(Beginning of Exercise data)

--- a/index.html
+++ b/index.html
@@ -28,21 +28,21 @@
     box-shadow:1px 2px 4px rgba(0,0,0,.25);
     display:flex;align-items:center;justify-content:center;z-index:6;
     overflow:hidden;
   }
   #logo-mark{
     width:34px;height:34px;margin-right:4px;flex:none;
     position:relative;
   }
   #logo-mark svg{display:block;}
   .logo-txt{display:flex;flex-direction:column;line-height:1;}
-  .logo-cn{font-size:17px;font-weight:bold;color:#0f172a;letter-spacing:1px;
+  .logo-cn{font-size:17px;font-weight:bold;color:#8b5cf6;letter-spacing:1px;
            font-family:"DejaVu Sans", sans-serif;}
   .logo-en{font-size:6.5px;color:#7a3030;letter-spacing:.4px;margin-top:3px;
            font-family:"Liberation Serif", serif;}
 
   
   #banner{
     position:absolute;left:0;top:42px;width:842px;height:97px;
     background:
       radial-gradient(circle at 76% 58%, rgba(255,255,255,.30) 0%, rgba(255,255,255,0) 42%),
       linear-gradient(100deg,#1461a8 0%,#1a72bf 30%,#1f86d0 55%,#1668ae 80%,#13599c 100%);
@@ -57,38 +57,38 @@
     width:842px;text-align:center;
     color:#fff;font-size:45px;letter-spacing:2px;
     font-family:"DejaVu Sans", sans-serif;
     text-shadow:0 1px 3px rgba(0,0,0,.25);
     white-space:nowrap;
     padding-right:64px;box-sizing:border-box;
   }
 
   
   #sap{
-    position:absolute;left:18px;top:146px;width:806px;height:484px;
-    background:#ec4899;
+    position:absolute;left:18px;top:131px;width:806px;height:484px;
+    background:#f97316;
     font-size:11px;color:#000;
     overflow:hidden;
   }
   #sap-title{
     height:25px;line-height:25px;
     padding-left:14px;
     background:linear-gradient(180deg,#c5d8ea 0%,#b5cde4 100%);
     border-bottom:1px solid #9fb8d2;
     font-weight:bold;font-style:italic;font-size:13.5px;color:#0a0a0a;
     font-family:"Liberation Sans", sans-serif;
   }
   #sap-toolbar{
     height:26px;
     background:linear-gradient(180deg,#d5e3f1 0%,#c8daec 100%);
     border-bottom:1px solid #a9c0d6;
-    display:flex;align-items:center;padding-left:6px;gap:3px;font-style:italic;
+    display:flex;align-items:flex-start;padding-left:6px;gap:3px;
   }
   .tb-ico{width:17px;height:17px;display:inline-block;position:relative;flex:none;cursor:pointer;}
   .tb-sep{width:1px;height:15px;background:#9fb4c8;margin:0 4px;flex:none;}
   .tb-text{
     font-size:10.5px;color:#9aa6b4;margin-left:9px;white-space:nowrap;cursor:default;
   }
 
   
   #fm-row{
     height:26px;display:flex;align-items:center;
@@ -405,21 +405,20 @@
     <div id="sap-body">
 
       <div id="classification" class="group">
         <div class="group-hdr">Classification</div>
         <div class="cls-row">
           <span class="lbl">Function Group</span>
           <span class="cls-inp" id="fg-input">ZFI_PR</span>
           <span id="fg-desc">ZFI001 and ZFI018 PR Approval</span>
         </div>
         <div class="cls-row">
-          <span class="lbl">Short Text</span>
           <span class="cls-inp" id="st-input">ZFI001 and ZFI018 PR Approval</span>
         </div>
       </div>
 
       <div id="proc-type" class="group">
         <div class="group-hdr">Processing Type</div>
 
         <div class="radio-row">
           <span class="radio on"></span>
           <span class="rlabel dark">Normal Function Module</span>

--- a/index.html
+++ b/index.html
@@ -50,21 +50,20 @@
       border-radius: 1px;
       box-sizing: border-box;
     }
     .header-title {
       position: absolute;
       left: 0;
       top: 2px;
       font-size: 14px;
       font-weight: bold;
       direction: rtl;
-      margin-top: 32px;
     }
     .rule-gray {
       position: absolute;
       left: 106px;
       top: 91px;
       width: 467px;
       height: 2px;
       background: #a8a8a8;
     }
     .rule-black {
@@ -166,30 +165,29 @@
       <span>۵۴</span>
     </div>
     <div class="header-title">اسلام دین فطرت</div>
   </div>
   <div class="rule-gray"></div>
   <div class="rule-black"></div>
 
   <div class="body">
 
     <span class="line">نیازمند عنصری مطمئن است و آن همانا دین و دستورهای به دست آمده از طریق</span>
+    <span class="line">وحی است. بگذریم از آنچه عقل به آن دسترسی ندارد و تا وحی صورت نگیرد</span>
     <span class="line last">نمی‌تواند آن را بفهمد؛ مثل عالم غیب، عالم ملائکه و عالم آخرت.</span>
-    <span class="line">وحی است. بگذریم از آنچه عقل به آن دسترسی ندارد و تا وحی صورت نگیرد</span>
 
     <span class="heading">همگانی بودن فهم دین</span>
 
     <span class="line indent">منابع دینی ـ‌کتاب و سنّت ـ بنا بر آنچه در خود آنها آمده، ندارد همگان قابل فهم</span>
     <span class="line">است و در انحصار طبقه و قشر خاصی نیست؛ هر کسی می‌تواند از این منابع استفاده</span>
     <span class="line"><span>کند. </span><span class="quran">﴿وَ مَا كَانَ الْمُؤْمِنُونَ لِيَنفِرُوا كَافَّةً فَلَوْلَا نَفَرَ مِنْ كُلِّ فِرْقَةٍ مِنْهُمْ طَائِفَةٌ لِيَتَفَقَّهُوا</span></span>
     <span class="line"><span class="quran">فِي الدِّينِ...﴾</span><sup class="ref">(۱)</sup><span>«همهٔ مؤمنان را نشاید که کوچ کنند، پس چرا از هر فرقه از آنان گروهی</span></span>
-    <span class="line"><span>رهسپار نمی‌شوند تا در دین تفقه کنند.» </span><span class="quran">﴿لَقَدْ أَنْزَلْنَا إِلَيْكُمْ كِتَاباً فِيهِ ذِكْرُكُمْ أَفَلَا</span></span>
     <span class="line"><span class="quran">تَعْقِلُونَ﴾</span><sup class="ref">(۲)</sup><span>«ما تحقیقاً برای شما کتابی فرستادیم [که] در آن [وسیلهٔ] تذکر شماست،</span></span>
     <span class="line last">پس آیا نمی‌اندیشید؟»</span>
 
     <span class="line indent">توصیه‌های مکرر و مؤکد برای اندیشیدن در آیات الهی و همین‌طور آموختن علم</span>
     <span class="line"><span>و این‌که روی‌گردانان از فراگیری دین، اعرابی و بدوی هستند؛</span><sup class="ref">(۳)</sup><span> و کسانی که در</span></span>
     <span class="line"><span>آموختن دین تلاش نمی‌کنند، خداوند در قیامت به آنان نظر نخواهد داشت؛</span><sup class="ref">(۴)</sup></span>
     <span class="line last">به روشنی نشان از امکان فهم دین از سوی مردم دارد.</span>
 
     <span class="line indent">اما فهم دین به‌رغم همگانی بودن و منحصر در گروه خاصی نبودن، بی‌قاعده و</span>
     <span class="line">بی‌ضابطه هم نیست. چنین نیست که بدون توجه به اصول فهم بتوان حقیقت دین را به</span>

(End of Exercise data)

Goal of the exercise —
All of the material above should be transcribed exactly, with no line omitted.

Answer section —
--- a/index.html
+++ b/index.html
@@ -28,21 +28,21 @@
     box-shadow:1px 2px 4px rgba(0,0,0,.25);
     display:flex;align-items:center;justify-content:center;z-index:6;
     overflow:hidden;
   }
   #logo-mark{
     width:34px;height:34px;margin-right:4px;flex:none;
     position:relative;
   }
   #logo-mark svg{display:block;}
   .logo-txt{display:flex;flex-direction:column;line-height:1;}
-  .logo-cn{font-size:17px;font-weight:bold;color:#0f172a;letter-spacing:1px;
+  .logo-cn{font-size:17px;font-weight:bold;color:#8b5cf6;letter-spacing:1px;
            font-family:"DejaVu Sans", sans-serif;}
   .logo-en{font-size:6.5px;color:#7a3030;letter-spacing:.4px;margin-top:3px;
            font-family:"Liberation Serif", serif;}
 
   
   #banner{
     position:absolute;left:0;top:42px;width:842px;height:97px;
     background:
       radial-gradient(circle at 76% 58%, rgba(255,255,255,.30) 0%, rgba(255,255,255,0) 42%),
       linear-gradient(100deg,#1461a8 0%,#1a72bf 30%,#1f86d0 55%,#1668ae 80%,#13599c 100%);
@@ -57,38 +57,38 @@
     width:842px;text-align:center;
     color:#fff;font-size:45px;letter-spacing:2px;
     font-family:"DejaVu Sans", sans-serif;
     text-shadow:0 1px 3px rgba(0,0,0,.25);
     white-space:nowrap;
     padding-right:64px;box-sizing:border-box;
   }
 
   
   #sap{
-    position:absolute;left:18px;top:146px;width:806px;height:484px;
-    background:#ec4899;
+    position:absolute;left:18px;top:131px;width:806px;height:484px;
+    background:#f97316;
     font-size:11px;color:#000;
     overflow:hidden;
   }
   #sap-title{
     height:25px;line-height:25px;
     padding-left:14px;
     background:linear-gradient(180deg,#c5d8ea 0%,#b5cde4 100%);
     border-bottom:1px solid #9fb8d2;
     font-weight:bold;font-style:italic;font-size:13.5px;color:#0a0a0a;
     font-family:"Liberation Sans", sans-serif;
   }
   #sap-toolbar{
     height:26px;
     background:linear-gradient(180deg,#d5e3f1 0%,#c8daec 100%);
     border-bottom:1px solid #a9c0d6;
-    display:flex;align-items:center;padding-left:6px;gap:3px;font-style:italic;
+    display:flex;align-items:flex-start;padding-left:6px;gap:3px;
   }
   .tb-ico{width:17px;height:17px;display:inline-block;position:relative;flex:none;cursor:pointer;}
   .tb-sep{width:1px;height:15px;background:#9fb4c8;margin:0 4px;flex:none;}
   .tb-text{
     font-size:10.5px;color:#9aa6b4;margin-left:9px;white-space:nowrap;cursor:default;
   }
 
   
   #fm-row{
     height:26px;display:flex;align-items:center;
@@ -405,21 +405,20 @@
     <div id="sap-body">
 
       <div id="classification" class="group">
         <div class="group-hdr">Classification</div>
         <div class="cls-row">
           <span class="lbl">Function Group</span>
           <span class="cls-inp" id="fg-input">ZFI_PR</span>
           <span id="fg-desc">ZFI001 and ZFI018 PR Approval</span>
         </div>
         <div class="cls-row">
-          <span class="lbl">Short Text</span>
           <span class="cls-inp" id="st-input">ZFI001 and ZFI018 PR Approval</span>
         </div>
       </div>
 
       <div id="proc-type" class="group">
         <div class="group-hdr">Processing Type</div>
 
         <div class="radio-row">
           <span class="radio on"></span>
           <span class="rlabel dark">Normal Function Module</span>

--- a/index.html
+++ b/index.html
@@ -50,21 +50,20 @@
       border-radius: 1px;
       box-sizing: border-box;
     }
     .header-title {
       position: absolute;
       left: 0;
       top: 2px;
       font-size: 14px;
       font-weight: bold;
       direction: rtl;
-      margin-top: 32px;
     }
     .rule-gray {
       position: absolute;
       left: 106px;
       top: 91px;
       width: 467px;
       height: 2px;
       background: #a8a8a8;
     }
     .rule-black {
@@ -166,30 +165,29 @@
       <span>۵۴</span>
     </div>
     <div class="header-title">اسلام دین فطرت</div>
   </div>
   <div class="rule-gray"></div>
   <div class="rule-black"></div>
 
   <div class="body">
 
     <span class="line">نیازمند عنصری مطمئن است و آن همانا دین و دستورهای به دست آمده از طریق</span>
+    <span class="line">وحی است. بگذریم از آنچه عقل به آن دسترسی ندارد و تا وحی صورت نگیرد</span>
     <span class="line last">نمی‌تواند آن را بفهمد؛ مثل عالم غیب، عالم ملائکه و عالم آخرت.</span>
-    <span class="line">وحی است. بگذریم از آنچه عقل به آن دسترسی ندارد و تا وحی صورت نگیرد</span>
 
     <span class="heading">همگانی بودن فهم دین</span>
 
     <span class="line indent">منابع دینی ـ‌کتاب و سنّت ـ بنا بر آنچه در خود آنها آمده، ندارد همگان قابل فهم</span>
     <span class="line">است و در انحصار طبقه و قشر خاصی نیست؛ هر کسی می‌تواند از این منابع استفاده</span>
     <span class="line"><span>کند. </span><span class="quran">﴿وَ مَا كَانَ الْمُؤْمِنُونَ لِيَنفِرُوا كَافَّةً فَلَوْلَا نَفَرَ مِنْ كُلِّ فِرْقَةٍ مِنْهُمْ طَائِفَةٌ لِيَتَفَقَّهُوا</span></span>
     <span class="line"><span class="quran">فِي الدِّينِ...﴾</span><sup class="ref">(۱)</sup><span>«همهٔ مؤمنان را نشاید که کوچ کنند، پس چرا از هر فرقه از آنان گروهی</span></span>
-    <span class="line"><span>رهسپار نمی‌شوند تا در دین تفقه کنند.» </span><span class="quran">﴿لَقَدْ أَنْزَلْنَا إِلَيْكُمْ كِتَاباً فِيهِ ذِكْرُكُمْ أَفَلَا</span></span>
     <span class="line"><span class="quran">تَعْقِلُونَ﴾</span><sup class="ref">(۲)</sup><span>«ما تحقیقاً برای شما کتابی فرستادیم [که] در آن [وسیلهٔ] تذکر شماست،</span></span>
     <span class="line last">پس آیا نمی‌اندیشید؟»</span>
 
     <span class="line indent">توصیه‌های مکرر و مؤکد برای اندیشیدن در آیات الهی و همین‌طور آموختن علم</span>
     <span class="line"><span>و این‌که روی‌گردانان از فراگیری دین، اعرابی و بدوی هستند؛</span><sup class="ref">(۳)</sup><span> و کسانی که در</span></span>
     <span class="line"><span>آموختن دین تلاش نمی‌کنند، خداوند در قیامت به آنان نظر نخواهد داشت؛</span><sup class="ref">(۴)</sup></span>
     <span class="line last">به روشنی نشان از امکان فهم دین از سوی مردم دارد.</span>
 
     <span class="line indent">اما فهم دین به‌رغم همگانی بودن و منحصر در گروه خاصی نبودن، بی‌قاعده و</span>
     <span class="line">بی‌ضابطه هم نیست. چنین نیست که بدون توجه به اصول فهم بتوان حقیقت دین را به</span>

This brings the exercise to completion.